Items listed in a dataset:

· · · · ·

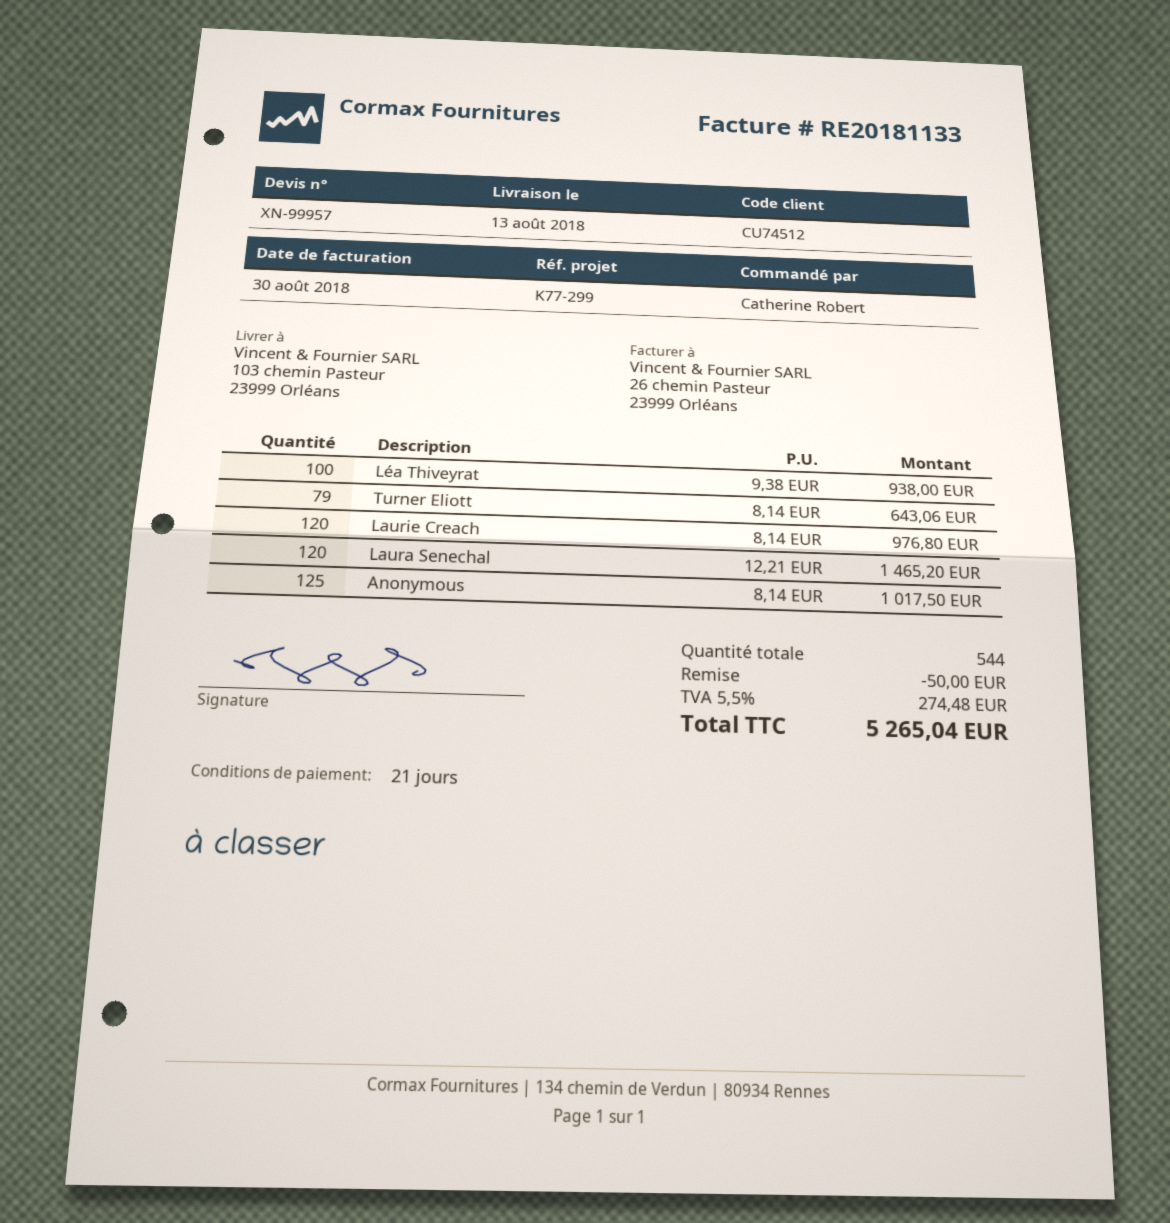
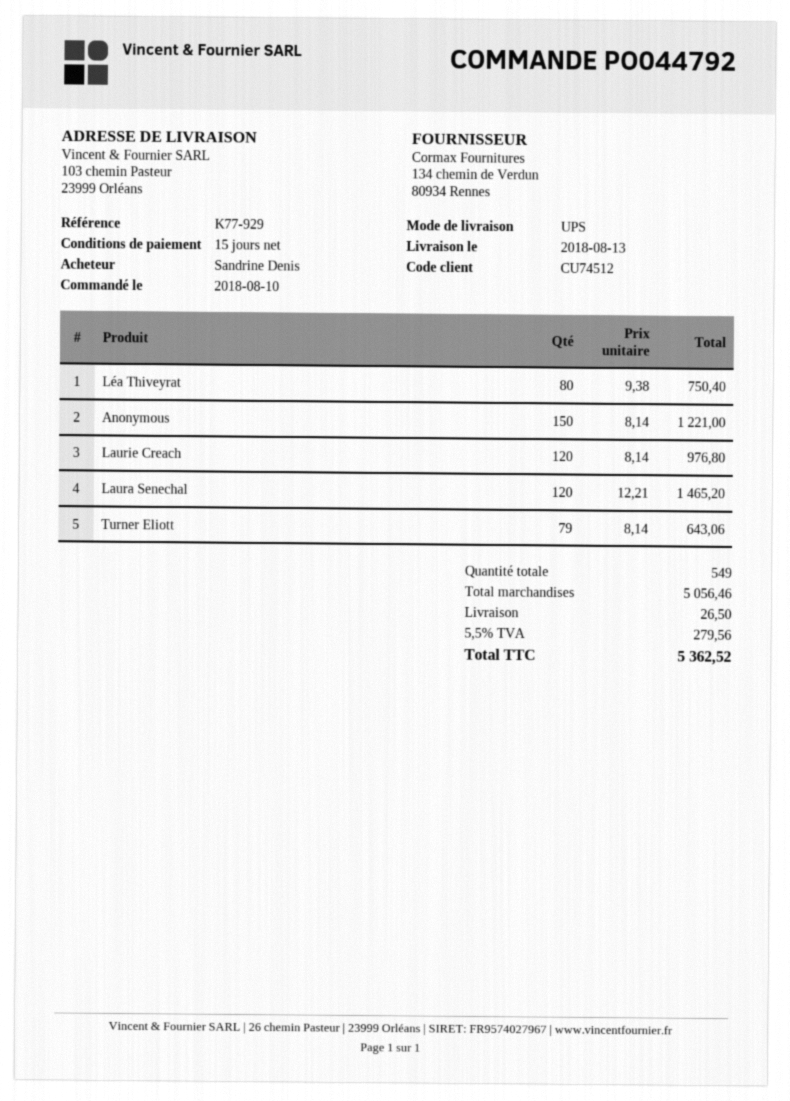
payment terms: 21 days -> 15 days
reference: K77-299 -> K77-929
ordered by: Catherine Robert -> Sandrine Denis
Léa Thiveyrat: 100 x 9.38 = 938.00 -> 80 x 9.38 = 750.40
Anonymous: 125 x 8.14 = 1017.50 -> 150 x 8.14 = 1221.00
total quantity: 544 -> 549
discount: 50.00 -> none
shipping: none -> 26.50
tax: 5.5% = 274.48 -> 5.5% = 279.56
total: 5265.04 -> 5362.52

· · · · ·

What you have to do: An exact copy of the entries, without any pictures, is what the answer should be.

Response:
payment terms: 21 days -> 15 days
reference: K77-299 -> K77-929
ordered by: Catherine Robert -> Sandrine Denis
Léa Thiveyrat: 100 x 9.38 = 938.00 -> 80 x 9.38 = 750.40
Anonymous: 125 x 8.14 = 1017.50 -> 150 x 8.14 = 1221.00
total quantity: 544 -> 549
discount: 50.00 -> none
shipping: none -> 26.50
tax: 5.5% = 274.48 -> 5.5% = 279.56
total: 5265.04 -> 5362.52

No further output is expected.